Antennen,
Kabelanschlüsse
Antennen
oder Kabelanschluss sind erforderlich für den Rundfunk- und
Fernsehempfang und Bestandteil der elektrischen Anlage eines Hauses.
Eine zukunftssichere Installation umfasst je zwei Anschlussdosen, je
eine für Fernsehen und Rundfunk im Wohnraum und je eine in jedem
weiteren Aufenthalts- oder Schlafraum. Planung, Ausführung und
Betrieb unterliegen gesetzlichen und technischen Vorschriften. Das
Errichten und Betreiben von Empfangs- und Verteilanlagen für
Rundfunksignale ist genehmigungsfrei, solange nicht öffentliche
Wege und Plätze und private Übertragungswege (private
Kabelnetze) genutzt werden müssen.
Antennenanlagen
für den Empfang terrestrischer Sender werden für
Einfamilienhäuser als Einzelantennen- anlagen, für
Mehrfamilienhäuser als Gemeinschaftsantennenanlagen ausgeführt.
Der
anhaltende Ausbau der Programmvielfalt verlangt eine
zukunftsorientierte Planung. Neben herkömm- lichen Programmen, die
noch auf terrestrischen Frequenzen verbreitet werden, gibt es neue
Angebote, die auf neue Vertriebswege angewiesen sind. Dazu gehören
neben Satellitenempfang und Kabelfernsehen auch das Digitalfernsehen,
für das eine sog. Set-Top-Box mit dem Fernsehgerät
verbunden werden muss. Satellitenantennen (Einzelempfangsanlage,
Zwei- oder Mehrteilnehmeranlage, Gemeinschaftsanlage,
Multifeedanlagen) ermöglichen den Empfang der über
Satelliten ausgestrahlten Programme.
Mit
einem Kabelanschluss installiert der
Kabelnetzbetreiber/Anbieter einen Übergabepunkt für den
Empfang von Rundfunk- und Fernsehprogrammen seines
Breitband-Kommunikationsnetzes.
Telekommunikation
Ein
Telefonanschluss (TAE für das analoge Telefonnetz oder
IAE für ISDN) gehört heute zur Standardhaustechnik.
Ein
ISDN-Anschluss hat gegenüber dem analogen Anschluss 2 Leitungen
mit mehreren Rufnummern, erhöht die Übertragungsqualität
und -geschwindigkeit und bietet weitere Komfortleistungen.
Eine
weitere Steigerung (12 x so schnell wie ISDN) erzielt im Datenverkehr
ein DSL-Anschluss → ADSL-Anschluss, der einen vom
Telefonnetz unabhängigen Kanal nutzt, wodurch die Telefonleitung
frei bleibt.
Telefone
gibt es in großer Auswahl als schnurgebundene Telefone oder
schnurlose Telefone, Telefone mit integriertem
Anrufbeantworter → automatischer Anrufbeantworter,
Spezialtelefone für Menschen mit Seh- und Hörschwächen,
ISDN-Telefone, Telefax, Bildtelefone.
Die
modernen Telekommunikationsanlagen bieten neben der
Anschlussmöglichkeit verschiedener Endgeräte, mit denen
intern kostenlos telefoniert werden kann, Steuerungsmöglichkeiten
weiterer Haustechnik über das Telefon an, z.B.

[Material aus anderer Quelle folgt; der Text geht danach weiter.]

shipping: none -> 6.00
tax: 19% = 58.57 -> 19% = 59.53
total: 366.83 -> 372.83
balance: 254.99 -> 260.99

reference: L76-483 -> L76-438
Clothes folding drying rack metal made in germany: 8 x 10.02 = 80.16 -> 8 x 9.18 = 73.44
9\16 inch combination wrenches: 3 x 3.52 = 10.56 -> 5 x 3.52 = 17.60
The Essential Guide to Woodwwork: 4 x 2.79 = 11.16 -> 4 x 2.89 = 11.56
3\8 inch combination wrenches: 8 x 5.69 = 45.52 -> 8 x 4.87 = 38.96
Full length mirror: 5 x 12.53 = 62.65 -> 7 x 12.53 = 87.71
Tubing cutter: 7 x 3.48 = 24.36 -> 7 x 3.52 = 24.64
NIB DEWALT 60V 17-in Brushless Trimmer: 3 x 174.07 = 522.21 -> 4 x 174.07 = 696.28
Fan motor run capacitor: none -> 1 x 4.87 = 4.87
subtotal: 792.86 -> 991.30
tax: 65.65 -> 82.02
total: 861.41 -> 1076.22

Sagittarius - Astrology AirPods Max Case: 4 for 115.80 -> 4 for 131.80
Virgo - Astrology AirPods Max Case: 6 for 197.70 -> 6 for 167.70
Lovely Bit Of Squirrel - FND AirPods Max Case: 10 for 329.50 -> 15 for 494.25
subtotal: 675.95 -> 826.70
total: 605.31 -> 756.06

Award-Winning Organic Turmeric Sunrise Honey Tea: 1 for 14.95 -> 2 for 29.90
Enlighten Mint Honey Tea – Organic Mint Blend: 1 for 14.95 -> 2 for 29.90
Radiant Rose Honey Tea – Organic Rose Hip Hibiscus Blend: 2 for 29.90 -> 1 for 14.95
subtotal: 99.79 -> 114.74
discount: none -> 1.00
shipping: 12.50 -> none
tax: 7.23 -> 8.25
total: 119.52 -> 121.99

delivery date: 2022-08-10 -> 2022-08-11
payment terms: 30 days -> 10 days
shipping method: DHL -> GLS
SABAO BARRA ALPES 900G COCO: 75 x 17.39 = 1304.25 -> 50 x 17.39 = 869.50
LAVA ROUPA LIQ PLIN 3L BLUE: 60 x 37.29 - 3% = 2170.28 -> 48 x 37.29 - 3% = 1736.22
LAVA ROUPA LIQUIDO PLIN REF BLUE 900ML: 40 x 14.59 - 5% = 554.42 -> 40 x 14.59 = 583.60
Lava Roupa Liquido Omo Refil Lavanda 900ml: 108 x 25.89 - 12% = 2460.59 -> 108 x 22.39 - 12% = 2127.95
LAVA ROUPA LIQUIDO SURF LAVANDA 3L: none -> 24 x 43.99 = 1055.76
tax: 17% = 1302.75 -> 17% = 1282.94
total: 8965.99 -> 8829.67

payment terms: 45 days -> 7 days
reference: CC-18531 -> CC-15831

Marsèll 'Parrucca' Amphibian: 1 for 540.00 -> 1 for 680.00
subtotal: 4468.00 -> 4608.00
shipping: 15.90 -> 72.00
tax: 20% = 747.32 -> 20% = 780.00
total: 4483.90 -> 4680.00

Türfreisprecheinrichtungen, Jalousien, Hi-Fi-Anlage, Computer
usw. Die Anlagen müssen mit der ersten Anschlussdose verbunden
werden, danach bieten Hersteller leitungsgeführte bis komplett
funkgestützte Systeme an, um Telefone, Fax, Computer oder
Anrufbeantworter miteinander zu vernetzen. Die meisten Telefone
benötigen heute einen separaten Stromanschluss. Steckdose und
Telefonanschlussdose sollten am zukünftigen Standort nah
beieinander liegen.
Die
Fernmeldeinstallation erfolgt zweckmäßig vom Hausanschluss
durch senkrechte Steigrohre (oder Kabelschächte) im Treppenhaus
über Verteilerkästen in jedem Geschoss und Abzweigrohren zu
den einzelnen Wohnungen bis zu den einzelnen Telekommunikationsdosen.
Leerrohre ermöglichen das nachträgliche Einziehen oder
Auswechseln von Leitungen. Starkstromleitungen und Fernmeldeleitungen
müssen in getrennten Rohren geführt werden. Bei der
Verlegung der Leitung ins neue Haus wird immer ein Bauplan im Format
1:100 mit Einzeichnung des Anschlusses im Versorgungsraum sowie eine
Grundstückseigentümererklärung benötigt. Alle
weiteren Unterlagen sind mit dem jeweiligen Anbieter abzustimmen.